Date(s) - 18/09/2023
9:30 am - 11:30 am
Lister Centre, U of A Conference Services, Edmonton Alberta

Plants, microbes, their interactions, and the communities they comprise are being affected by climate change and other global changes. These changes in turn influence the structure, function and integrity of ecosystems, landscapes and regions, often with important consequences for people as well as nature. Those changes in communities and ecosystems also impact climate through a variety of knock-on effects involving nutrient and carbon cycling, albedo, wildfires, and more. Some of those impacts accelerate climate forcing (i.e., amplify warming), others reduce it (i.e., dampen warming). A challenge to those of us who wish to generalize about global change impacts on ecosystems and consequences for climate of these changes, is that there are myriad and interacting global changes; and additionally, their impacts likely differ among divergent ecosystems and biomes. 

Among the global changes happening now are rising CO2, O3 pollution, N deposition, biotic invasion, and a raft of climate-related changes – including shifts in the average and seasonality of temperature, rainfall, and vapor pressure deficit, and increases in size, scope and frequency of climate events (heat waves, floods, drought, windstorms, wildfires). Contrast that complexity of drivers with our impoverished multi-factor experimental data base and the difficultly of differentiating among multiple drivers in observational studies; the contrast illuminates why we remain far from capable prediction today. Drawing from my own work and the literature, I will highlight a general framework that helps me think about the nature of these impacts and their heterogeneity in space and time, give examples from ‘case studies’ at both local and global scales, and in trying not to be a total bummer, provide some hope that we can do better in the decades ahead.

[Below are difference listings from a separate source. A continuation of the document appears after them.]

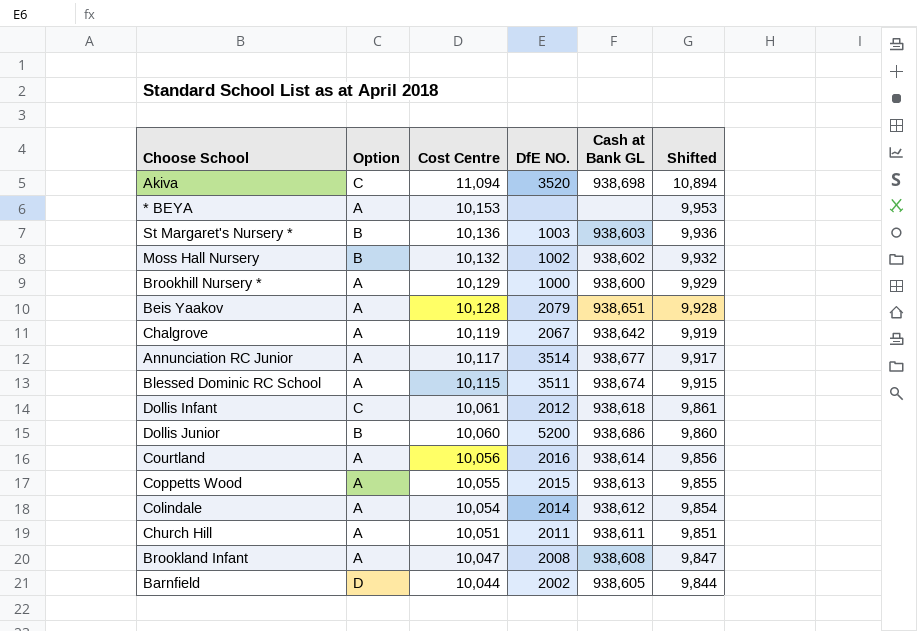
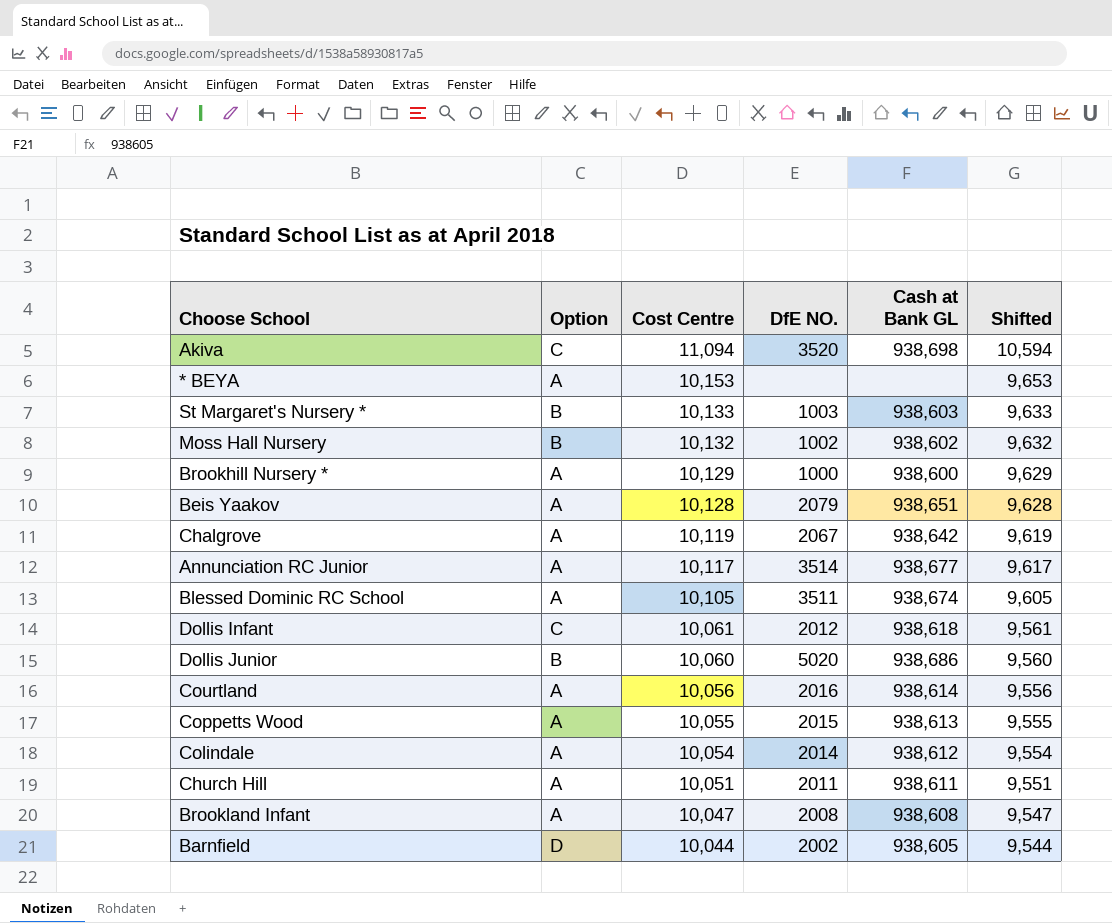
column Shifted | formula: [Cost Centre] - 200 -> [Cost Centre] - 500
St Margaret's Nursery * | Cost Centre: 10,136 -> 10,133
Blessed Dominic RC School | Cost Centre: 10,115 -> 10,105
Dollis Junior | DfE NO.: 5200 -> 5020

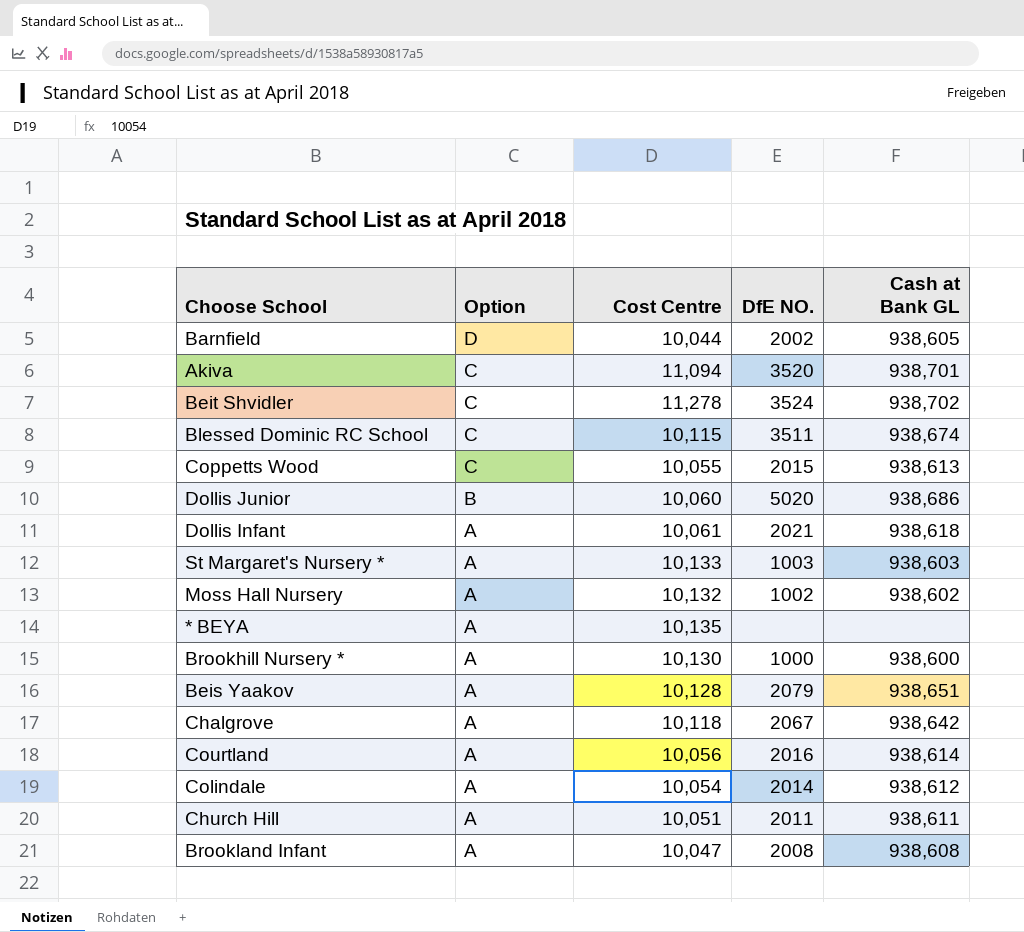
row order: Cost Centre descending -> Option descending
column Shifted | formula: [Cost Centre] - 500 -> none
row Annunciation RC Junior: A | 10,117 | 3514 | 938,677 | 9,617 -> none
Akiva | Cash at Bank GL: 938,698 -> 938,701
row Beit Shvidler: none -> C | 11,278 | 3524 | 938,702
Blessed Dominic RC School | Option: A -> C
Blessed Dominic RC School | Cost Centre: 10,105 -> 10,115
Coppetts Wood | Option: A -> C
Dollis Infant | Option: C -> A
Dollis Infant | DfE NO.: 2012 -> 2021
St Margaret's Nursery * | Option: B -> A
Moss Hall Nursery | Option: B -> A
* BEYA | Cost Centre: 10,153 -> 10,135
Brookhill Nursery * | Cost Centre: 10,129 -> 10,130
Chalgrove | Cost Centre: 10,119 -> 10,118

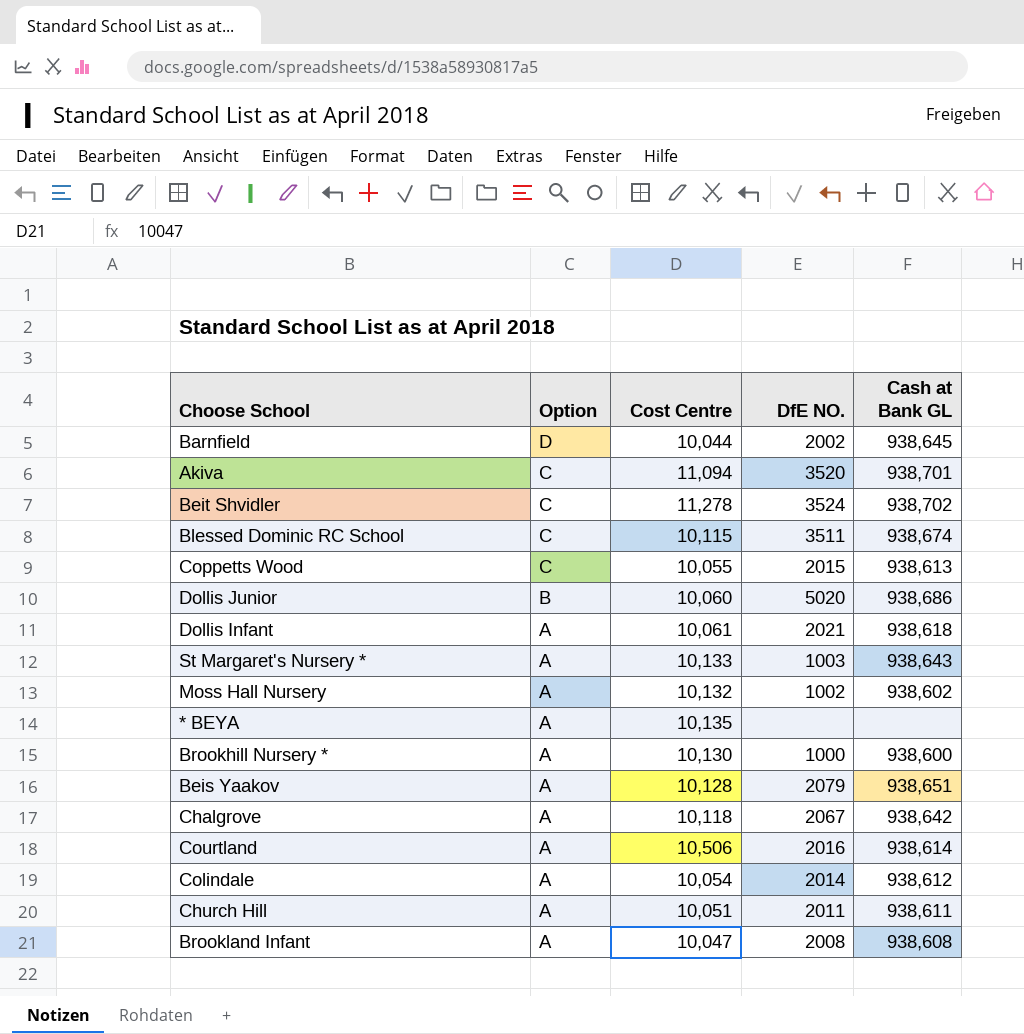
Barnfield | Cash at Bank GL: 938,605 -> 938,645
St Margaret's Nursery * | Cash at Bank GL: 938,603 -> 938,643
Courtland | Cost Centre: 10,056 -> 10,506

Peter Reich is an ecologist recognized for his research on plants and ecosystems across a range of scales. He is known for working with international collaborative networks to develop three new directions in the field of ecology: (1) functional biogeography, (2) global change biology and (3) biodiversity and ecosystem functioning research. Reich has been instrumental in turning the largely descriptive comparative biogeography sensu von Humboldt and Schimper into a modern quantitative science, and in developing ecologically realistic, and physiologically and biogeochemically rigorous, experiments testing plant and ecosystem response to rising carbon dioxide, climate warming, changing rainfall patterns, and to loss of biodiversity. He is also well regarded for translating knowledge across hierarchical, temporal and spatial scales, and helping incorporate such knowledge into models at continental to global scales. Reich currently serves as the Director of the Institute for Global Change Biology at the University of Michigan. He also maintains a joint affiliation at the University of Minnesota, where he holds the positions of Regents Professor, Distinguished McKnight University Professor, and the F.B. Hubachek Sr. Chair in Forest Ecology and Tree Physiology. Reich is a member of the National Academy of Sciences and a BBVA Frontiers of Knowledge Laureate in Ecology and Conservation Biology. Reich has published more than 800 peer-reviewed research papers, with more than 150,000 citations and an H-index of 193 to date, and has been ranked the No. 1 ecology and evolution scientist in the world by Research.com, a prominent academic platform for scientists. Reich has actively contributed to science education by helping launch the science education channel, MinuteEarth, which has reached over 400 million views on YouTube and other platforms. He has, however, failed so far to slow or stop either climate change or biodiversity loss, so his work has just begun.